DATA LISTING ::
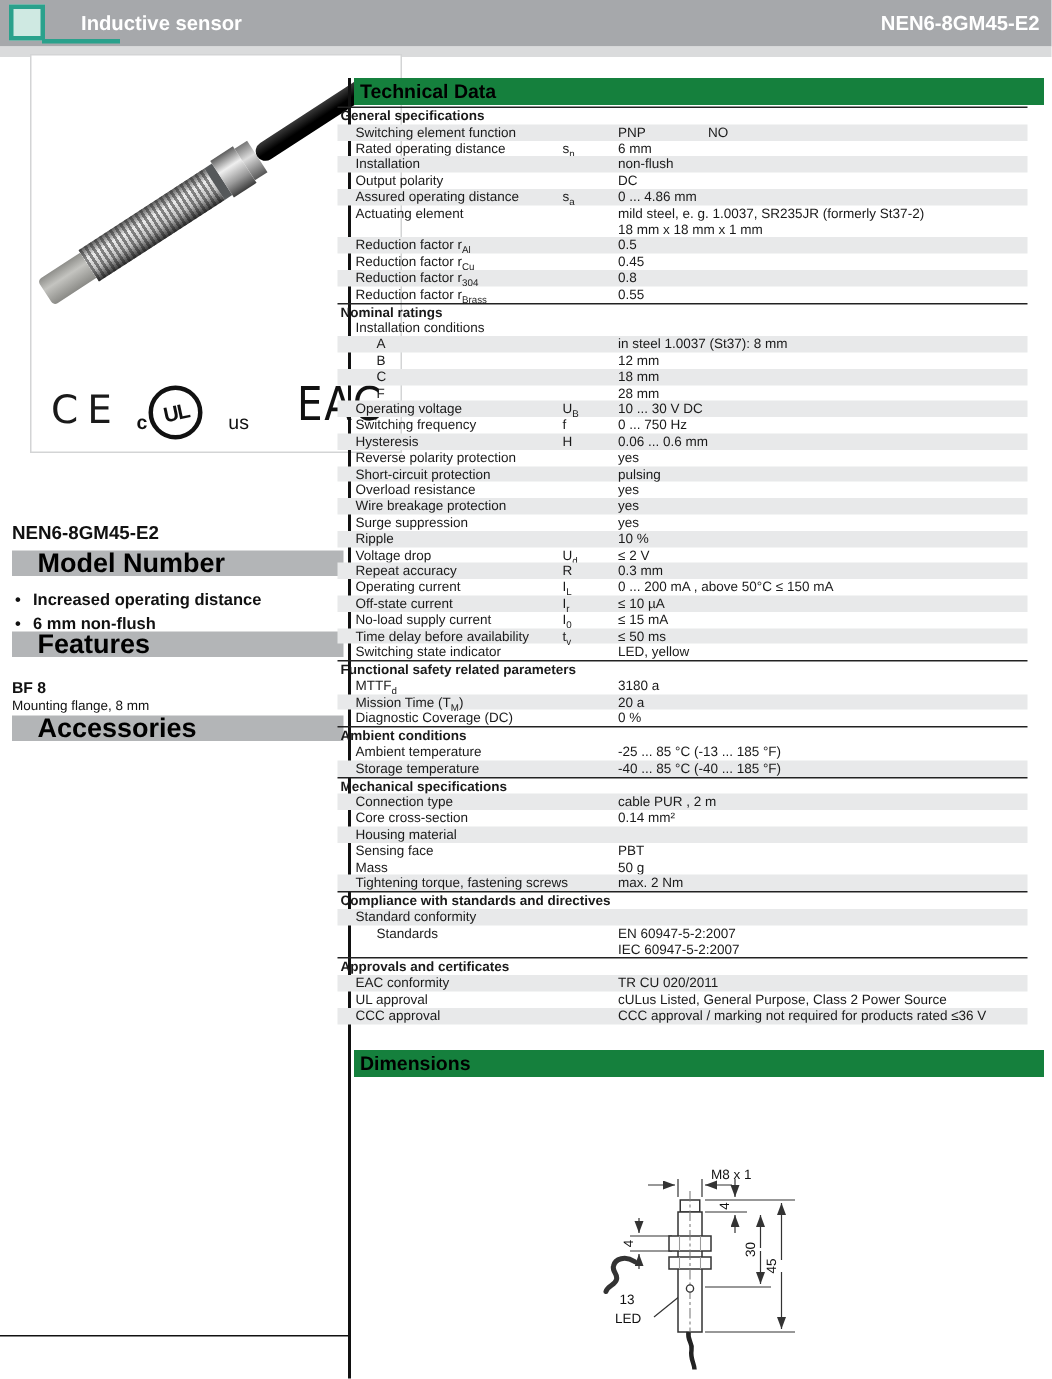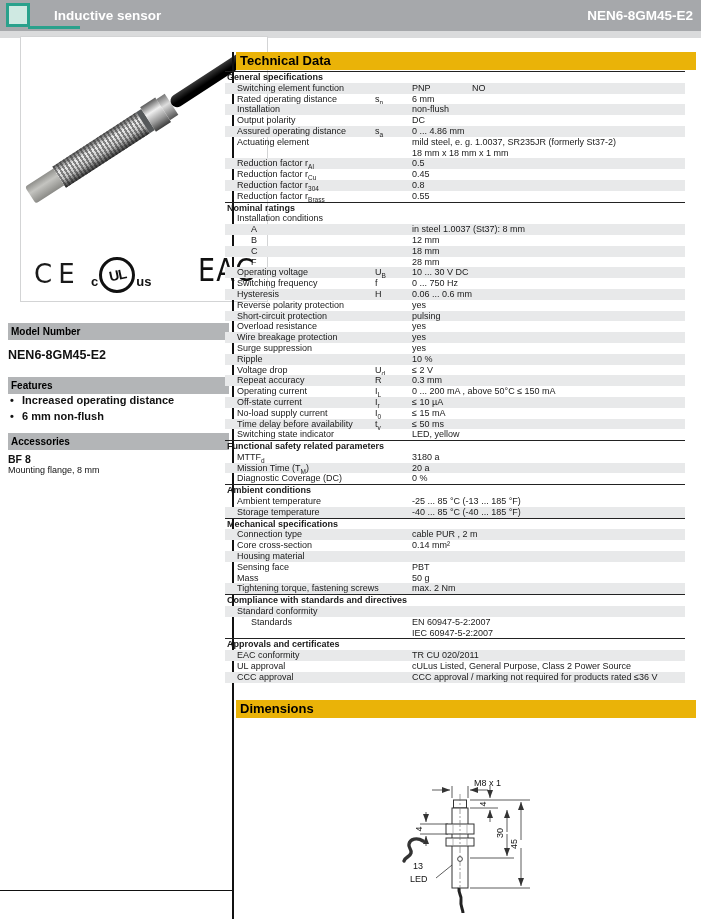--- a/index.html
+++ b/index.html
@@ -29,37 +29,37 @@
   .s-hex{width:18px;height:29px;background:linear-gradient(180deg,#5d5d5d,#efefef 35%,#9a9a9a 70%,#3d3d3d);flex:none;}
   .s-collar{width:10px;height:25px;background:linear-gradient(180deg,#777,#ddd 40%,#555);flex:none;}
   .s-cable{width:90px;height:13px;background:linear-gradient(180deg,#3a3a3a,#000 60%);border-radius:7px;flex:none;}
 
   .cert-row{position:absolute;left:0;bottom:0;width:100%;height:48px;}
   .ce-mark{position:absolute;left:13px;bottom:12px;font-size:26px;letter-spacing:6px;color:#1a1a1a;font-family:"DejaVu Sans",sans-serif;}
   .ul-mark{position:absolute;left:70px;bottom:8px;display:flex;align-items:flex-end;color:#111;}
   .ul-c{font-size:13px;font-weight:bold;margin:0 1px 4px 0;}
   .ul-circle{width:30px;height:30px;border:3px solid #111;border-radius:50%;display:flex;align-items:center;justify-content:center;box-sizing:content-box;}
   .ul-circle span{font-weight:bold;font-size:14px;transform:rotate(-12deg);letter-spacing:-1px;}
-  .ul-us{font-size:13px;font-weight:bold;margin:0 0 4px 1px;}
+  .ul-us{font-size:13px;font-weight:normal;margin:0 0 4px 17px;}
   .eac-mark{position:absolute;right:12px;bottom:13px;font-size:27px;font-weight:400;font-family:"DejaVu Sans",sans-serif;transform:scaleY(1.15);transform-origin:bottom;letter-spacing:1px;color:#111;}
 
-  .side-bar-head{position:absolute;left:8px;width:221px;height:17px;background:#b3b5b7;color:#000;font-weight:bold;font-size:10px;line-height:17px;padding-left:3px;box-sizing:border-box;}
+  .side-bar-head{position:absolute;left:8px;width:221px;height:17px;background:#b3b5b7;color:#000;font-weight:bold;font-size:18px;line-height:17px;padding-left:17px;box-sizing:border-box;margin-top:44px;}
   .side-model-text{position:absolute;left:8px;top:348px;font-weight:bold;font-size:12.5px;}
   .feature-list{position:absolute;left:8px;top:392px;margin:0;padding:0;list-style:none;}
   .feature-list li{font-weight:bold;font-size:11px;line-height:16px;padding-left:14px;position:relative;}
   .feature-list li::before{content:"•";position:absolute;left:2px;}
   .acc-name{position:absolute;left:8px;top:453px;font-weight:bold;font-size:10.5px;}
   .acc-desc{position:absolute;left:8px;top:465px;font-size:9px;}
 
   
   .v-divider{position:absolute;left:232px;top:52px;width:2px;height:867px;background:#111;}
   .bottom-rule{position:absolute;left:0;top:890px;width:232px;height:1px;background:#111;}
 
   
-  .sec-bar{position:absolute;left:236px;width:460px;height:18px;background:#eab308;color:#000;font-weight:bold;font-size:13px;line-height:18px;padding-left:4px;box-sizing:border-box;}
+  .sec-bar{position:absolute;left:236px;width:460px;height:18px;background:#15803d;color:#000;font-weight:bold;font-size:13px;line-height:18px;padding-left:4px;box-sizing:border-box;}
   #tech-table{position:absolute;left:225px;top:71px;width:460px;font-size:9px;color:#1a1a1a;}
   .t-sechead{font-weight:bold;line-height:10.8px;border-top:1px solid #222;padding-left:2px;white-space:nowrap;}
   .t-row{display:grid;grid-template-columns:150px 37px 1fr;line-height:10.8px;position:relative;}
   .t-row.shaded{background:#e8e9ea;}
   .t-label{white-space:nowrap;} .ind1{padding-left:12px;} .ind2{padding-left:26px;}
   .t-sym{white-space:nowrap;}
   .t-value{white-space:nowrap;}
   .t-value2{position:absolute;left:247px;top:0;}
   sub{font-size:6.5px;line-height:0;}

TASK REQUIREMENTS :: Find each line in the records above that contains "nowrap", and copy it.

OUTPUT ::
   .t-sechead{font-weight:bold;line-height:10.8px;border-top:1px solid #222;padding-left:2px;white-space:nowrap;}
   .t-label{white-space:nowrap;} .ind1{padding-left:12px;} .ind2{padding-left:26px;}
   .t-sym{white-space:nowrap;}
   .t-value{white-space:nowrap;}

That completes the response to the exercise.